**Work to be completed:**
Search the records below for the string "요리체험" and copy each line where it turns up.
++++ Records supplied
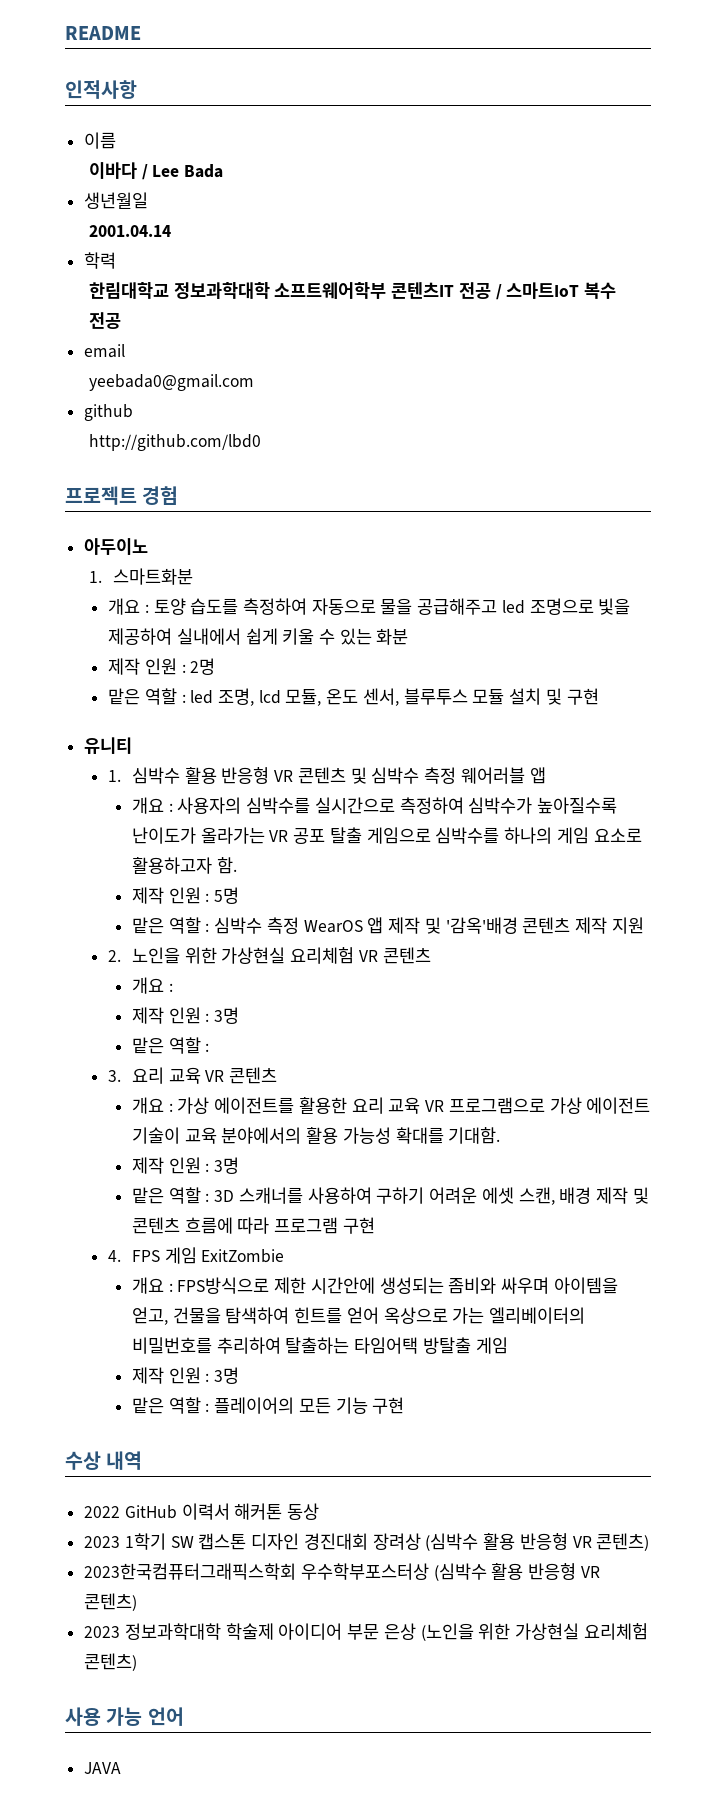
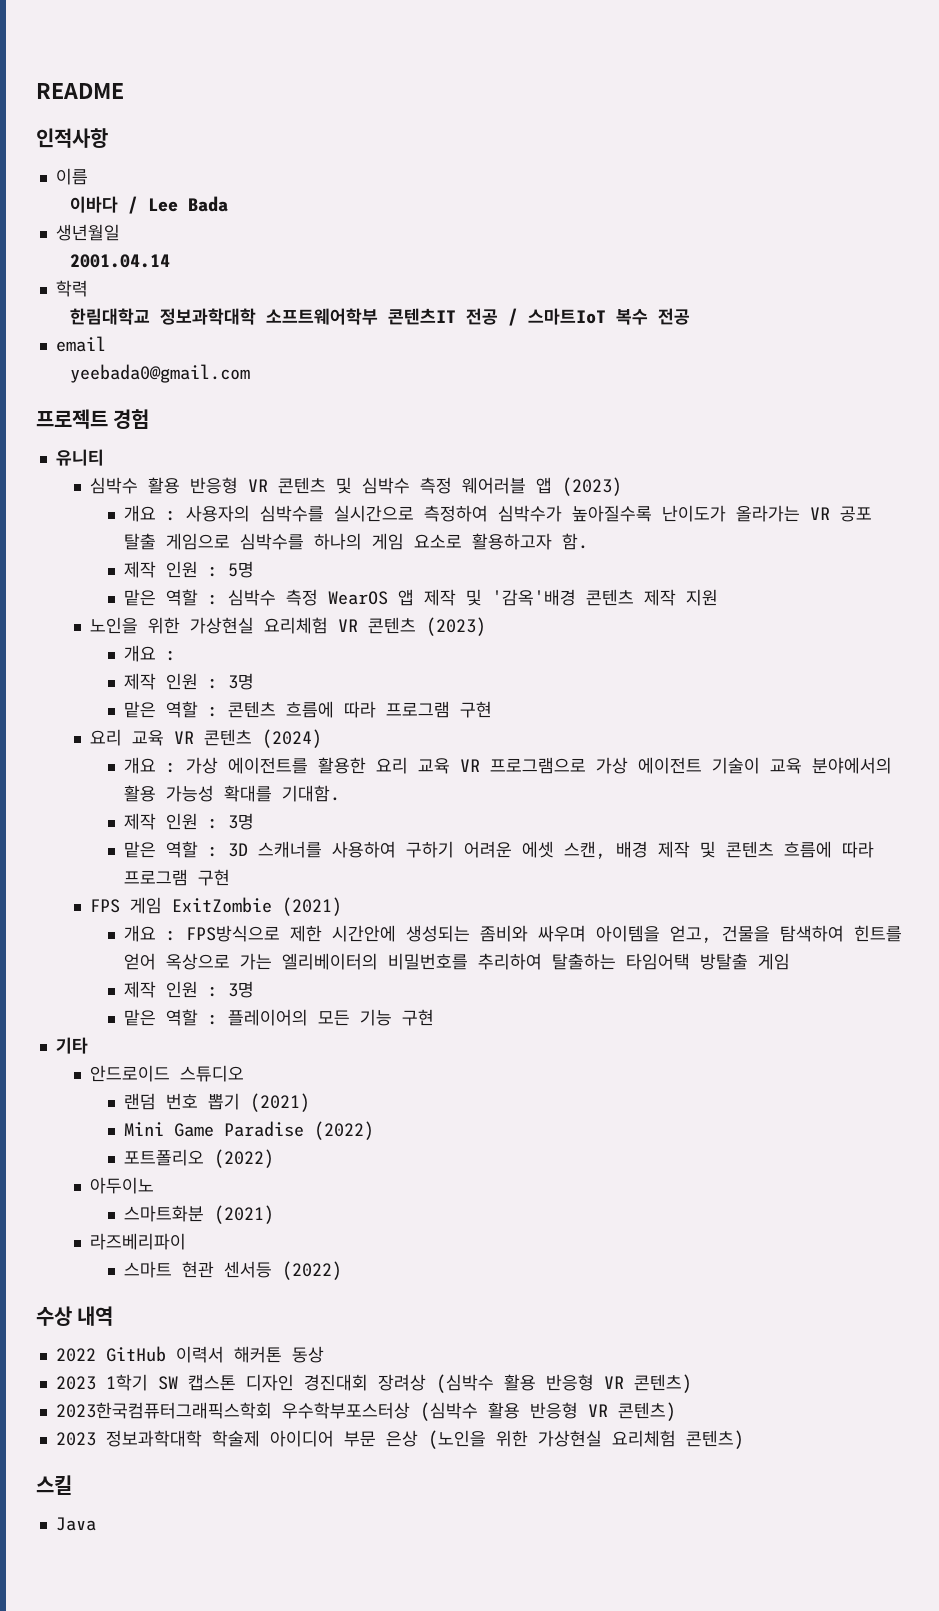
- github
- http://github.com/lbd0
- 아두이노
- 1. 스마트화분
- 개요 : 토양 습도를 측정하여 자동으로 물을 공급해주고 led 조명으로 빛을 제공하여 실내에서 쉽게 키울 수 있는 화분
- 제작 인원 : 2명
- 맡은 역할 : led 조명, lcd 모듈, 온도 센서, 블루투스 모듈 설치 및 구현
- 1. 심박수 활용 반응형 VR 콘텐츠 및 심박수 측정 웨어러블 앱
+ 심박수 활용 반응형 VR 콘텐츠 및 심박수 측정 웨어러블 앱 (2023)
- 2. 노인을 위한 가상현실 요리체험 VR 콘텐츠
+ 노인을 위한 가상현실 요리체험 VR 콘텐츠 (2023)
  개요 :
  제작 인원 : 3명
- 맡은 역할 :
- 3. 요리 교육 VR 콘텐츠
+ 맡은 역할 : 콘텐츠 흐름에 따라 프로그램 구현
+ 요리 교육 VR 콘텐츠 (2024)
- 4. FPS 게임 ExitZombie
+ FPS 게임 ExitZombie (2021)
+ 기타
+ 안드로이드 스튜디오
+ 랜덤 번호 뽑기 (2021)
+ Mini Game Paradise (2022)
+ 포트폴리오 (2022)
+ 아두이노
+ 스마트화분 (2021)
+ 라즈베리파이
+ 스마트 현관 센서등 (2022)
- 사용 가능 언어
- JAVA
+ 스킬
+ Java

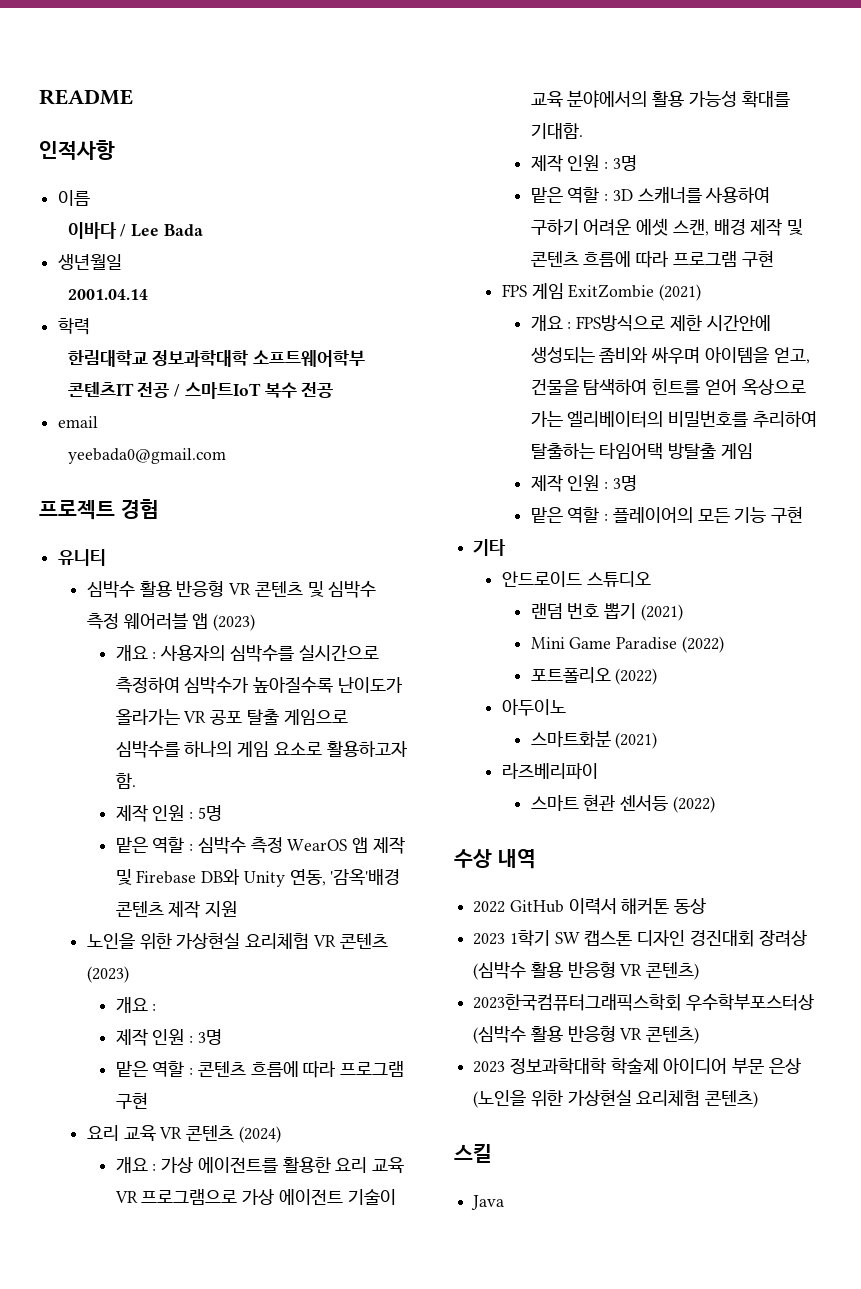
- 맡은 역할 : 심박수 측정 WearOS 앱 제작 및 '감옥'배경 콘텐츠 제작 지원
+ 맡은 역할 : 심박수 측정 WearOS 앱 제작 및 Firebase DB와 Unity 연동, '감옥'배경 콘텐츠 제작 지원

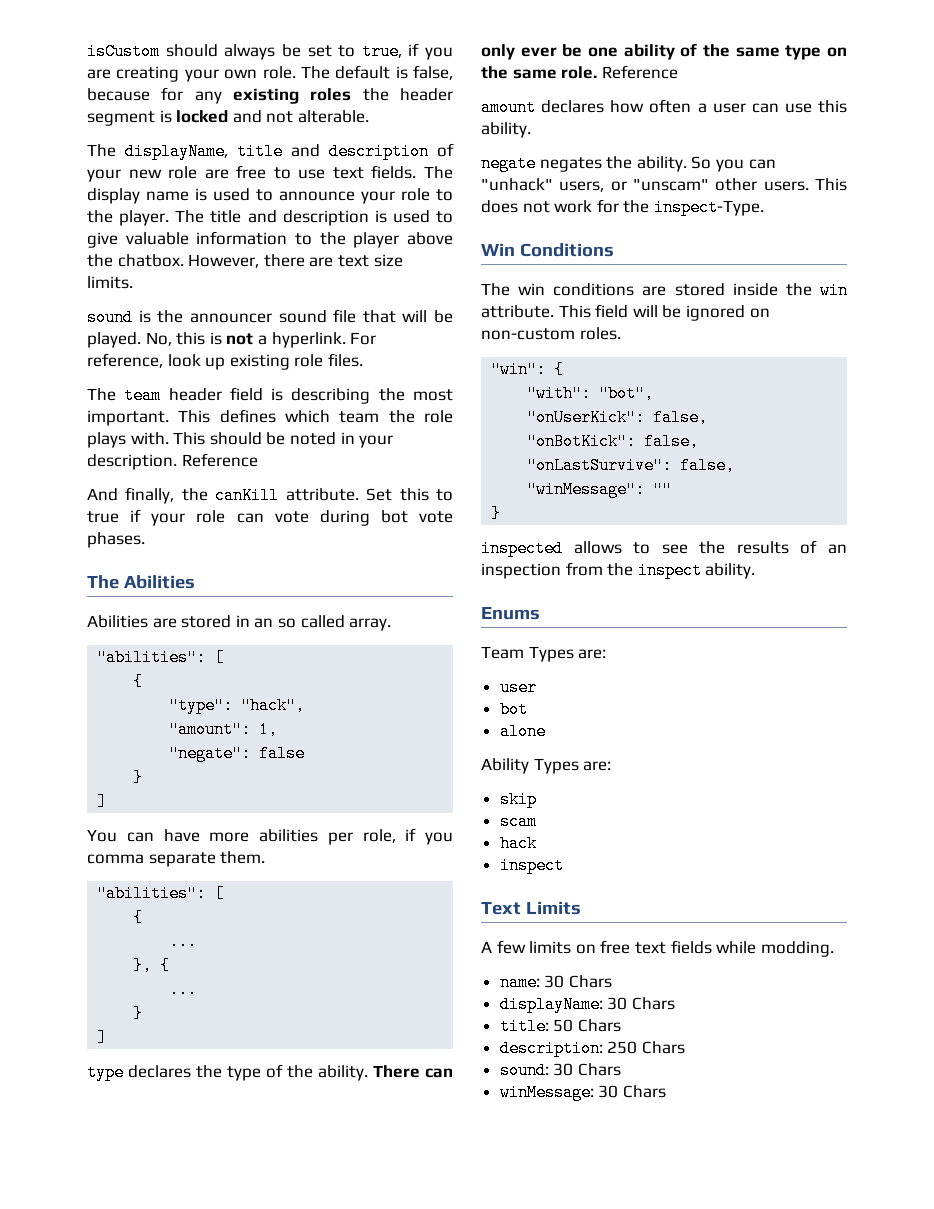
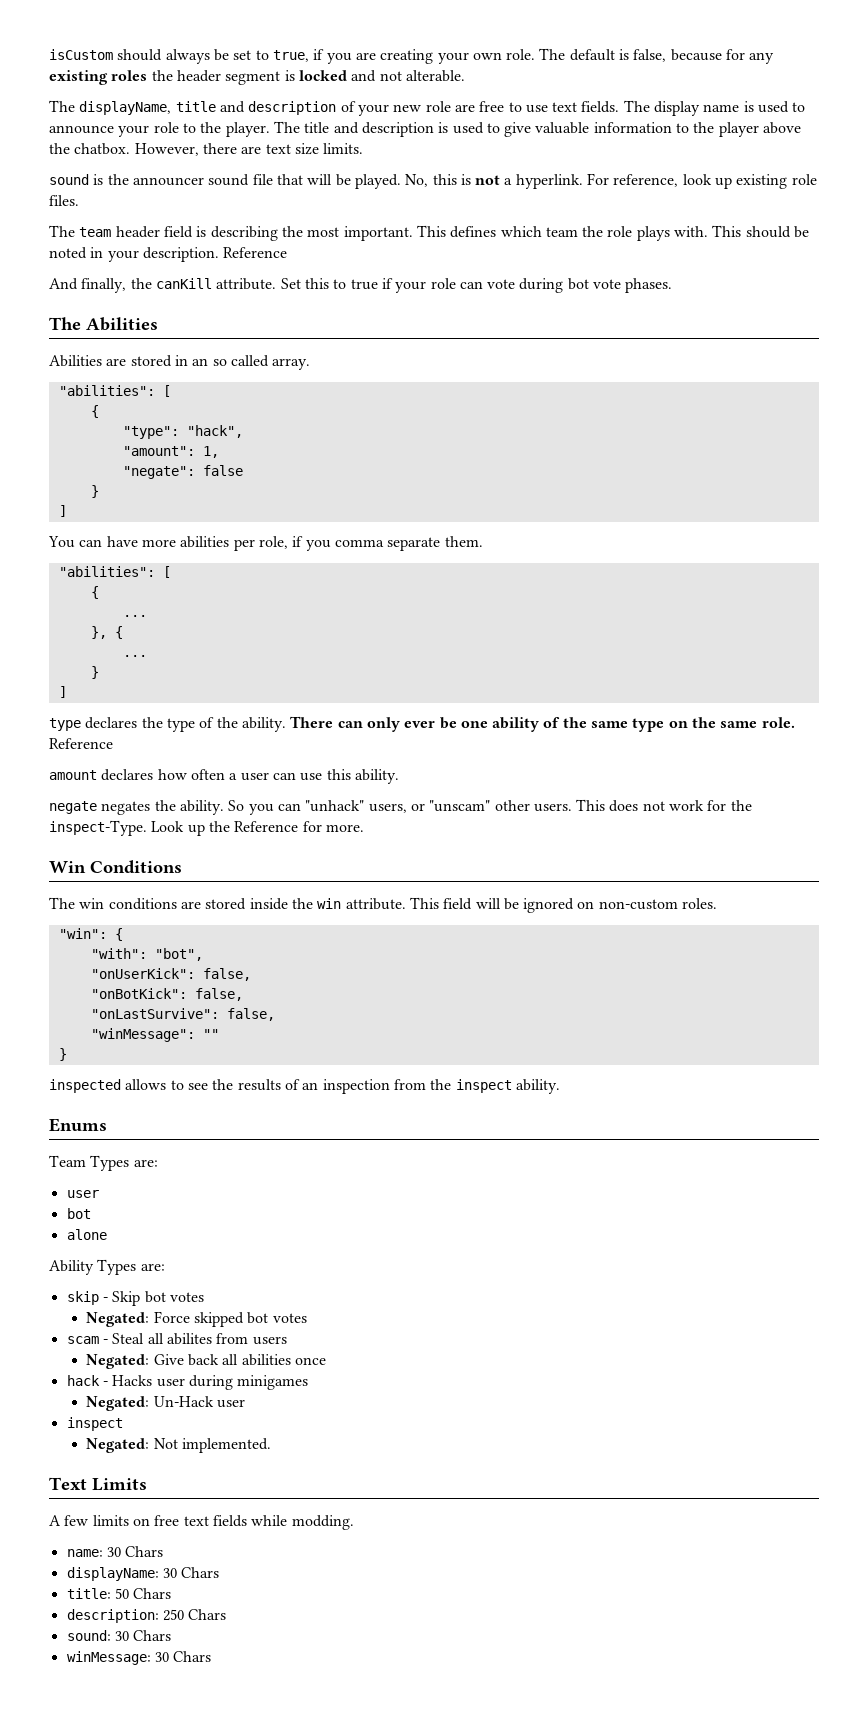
+ Look up the Reference for more.
- skip
- scam
- hack
+ skip - Skip bot votes
+ Negated: Force skipped bot votes
+ scam - Steal all abilites from users
+ Negated: Give back all abilities once
+ hack - Hacks user during minigames
+ Negated: Un-Hack user
  inspect
+ Negated: Not implemented.

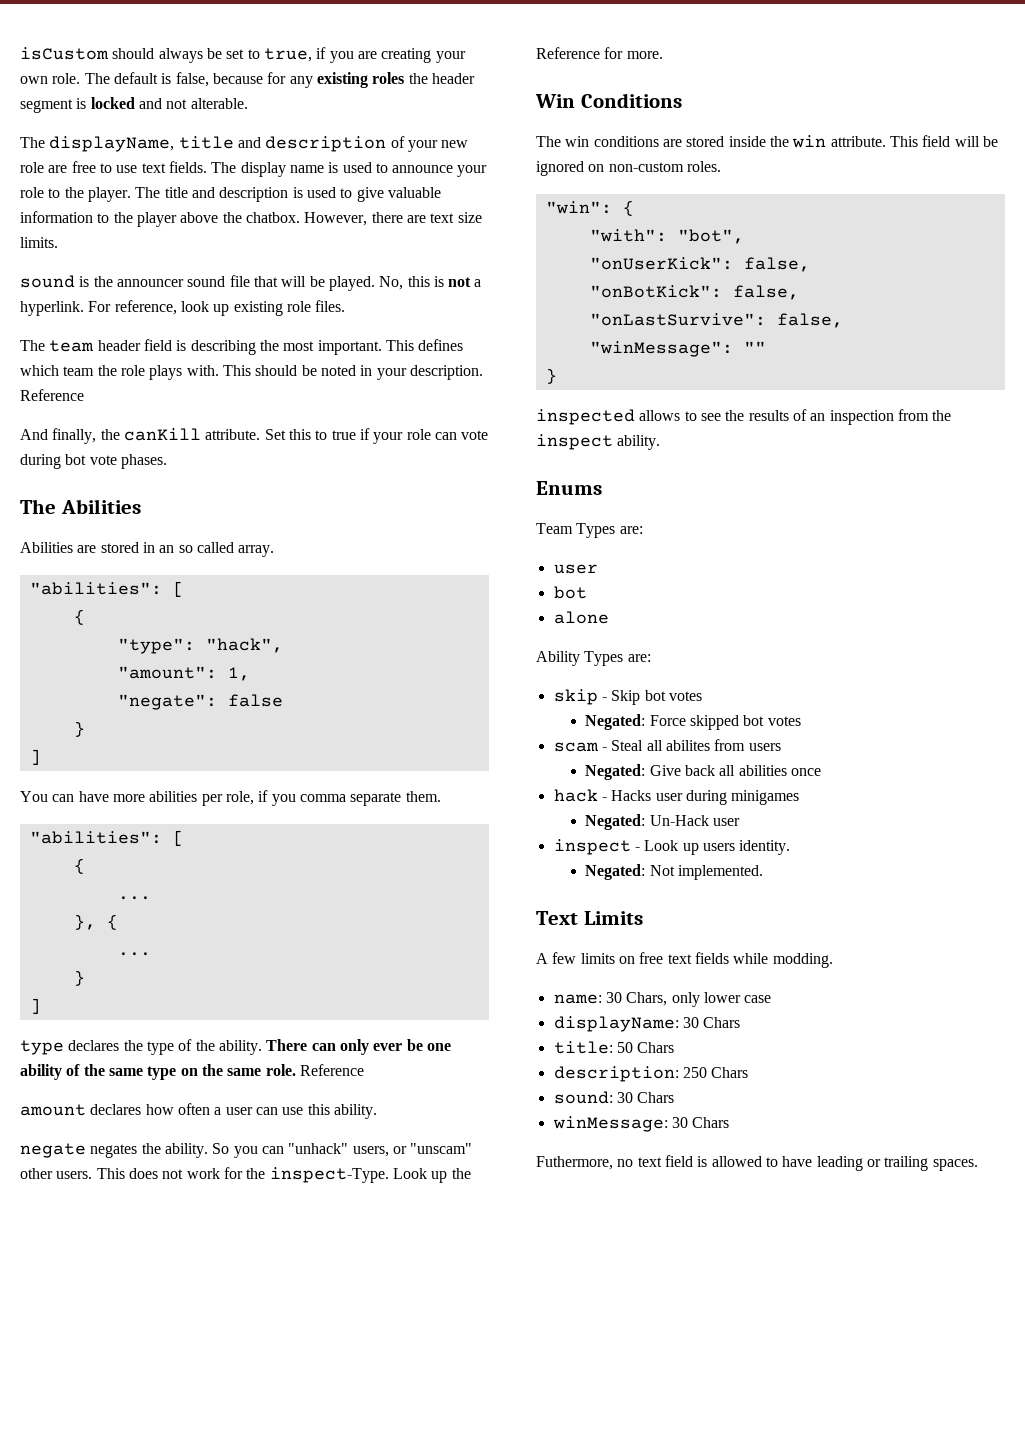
  Negated: Un-Hack user
- inspect
+ inspect - Look up users identity.
- name: 30 Chars
+ name: 30 Chars, only lower case
+ Futhermore, no text field is allowed to have leading or trailing spaces.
++++++++
**Task output:**
- 2. 노인을 위한 가상현실 요리체험 VR 콘텐츠
+ 노인을 위한 가상현실 요리체험 VR 콘텐츠 (2023)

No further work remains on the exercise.